By Keshava D. Guha, Contributing Writer

“Sensitivity isn’t being wimpy,” Jeff Buckley once declared. “It’s about being so painfully aware that a flea landing on a dog is like a sonic boom.” While Kathy Nilsson refrains from such gestures of grandiose pomposity, her poems are imbued with a similar ear for the power of the mundane. “The Abattoir” is a chapbook with 23 poems that frequently use the everyday to direct the reader on to more abstract concerns of love, loss, and a decaying spirituality. Written in Cambridge and published out of Georgetown, Kentucky, the poems frequently evoke the spirit of down-home Americana. In “Window-Shopping,” a broken-hearted man stares into the windows of a “haberdashery.” In “Overwintering”, a man looking at “all the lovely things of this world” looks first at apples.

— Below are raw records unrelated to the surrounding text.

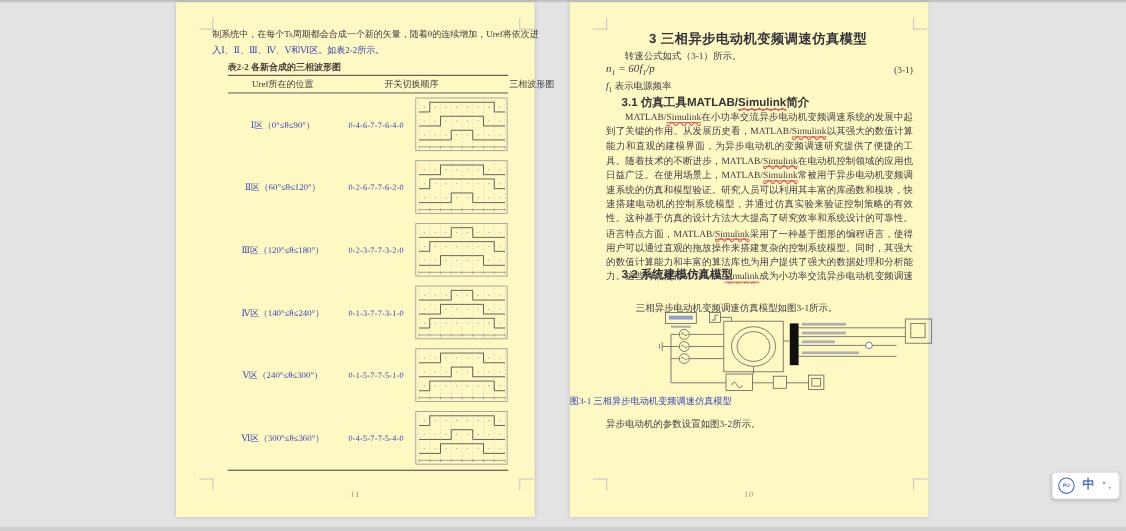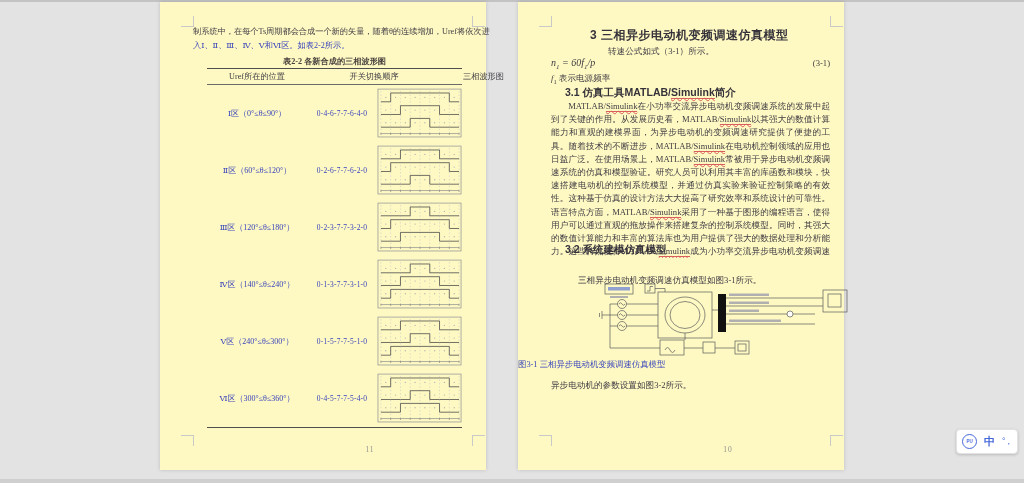"转速公式如式（3-1）所示。" div.abs { margin-left: 40px -> none }
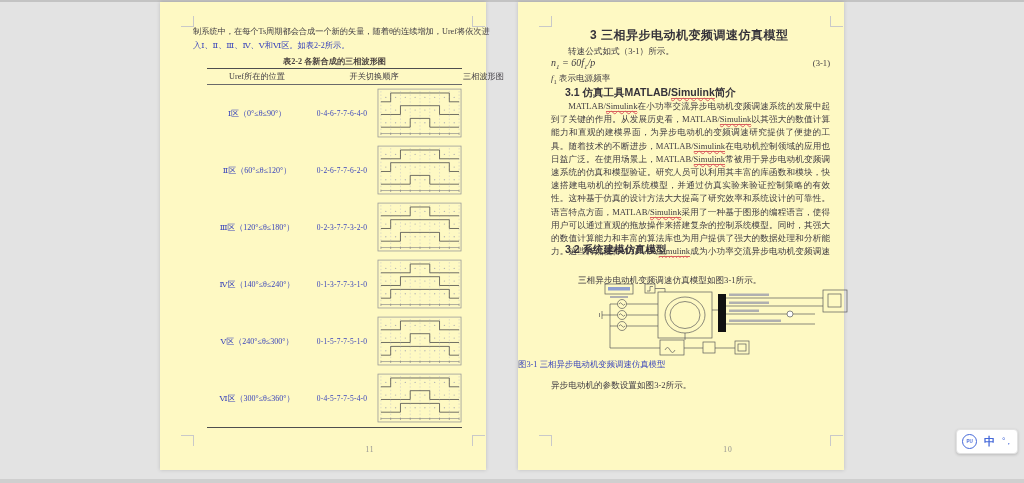"表2-2 各新合成的三相波形图" .tbl-title { text-align: center -> left }
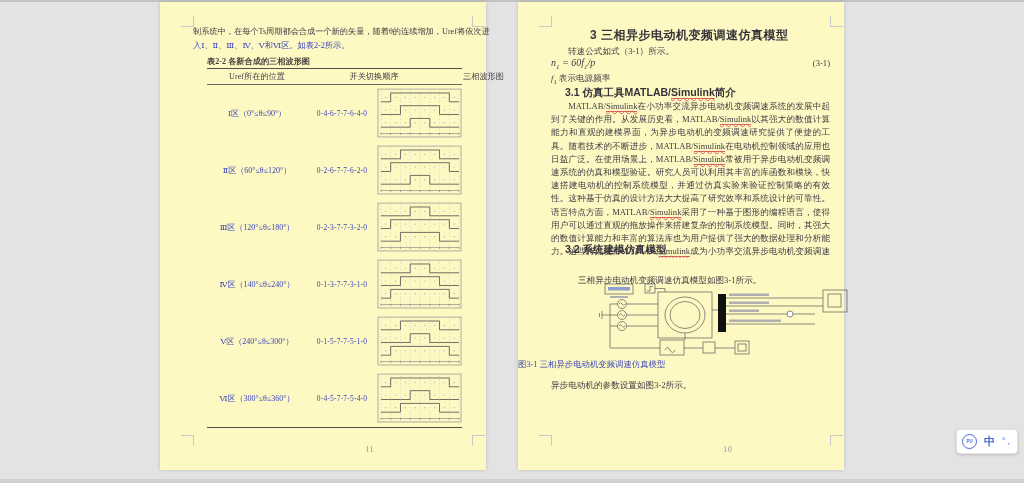"11" .pagenum { padding-left: 47px -> none }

Yet this combination of the everyday and the American is lost in an endless barrage of imagery that typically rings false. If a first rule of paint-by-numbers poetry is distinctive images, Nilsson appears to have taken this rule to heart, and too dramatically at that. Her images are certainly distinctive—from “The Procures,” “a mountain sitting in a fair sky, girls / of gentle birth sheathed in goatskin and tulle.” The latter image is one of several in this collection that allude to our distant, primeval past. Yet these distinctive images are lost by dilution, by the worst kind of overkill. Take this stanza from “Underground Beauty”: “Inside, tiny sparkling / mineral, gypsum flowers, / lettuce and coral, shy trident / bats, fairy shrimp- / eggs which hatch after fifteen years.” Poets have used lists to great effect before. But unlike Gerard Manley Hopkins in “Pied Beauty,” a poem similarly concerned with nature and spirituality, Nilsson merely lists. The words above have no particular rhythmic quality; the enjambments do not aid the poem’s flow. This list style, prevalent throughout the collection, ensures that these images, individually so enigmatic and striking, lose their impact and individuality. The reader would need endless patience, not to mention an excellent dictionary, to parse the intricacies of every single poem. That is not to mention the innumerable times when Nilsson’s extravagant similes and metaphors strain the limits even of poetic license. “They left like young autumn octopuses,” she writes of “The Infant Scholars.” Mere originality is not noteworthy. And “originality” so overtly forced is overbearing and dull.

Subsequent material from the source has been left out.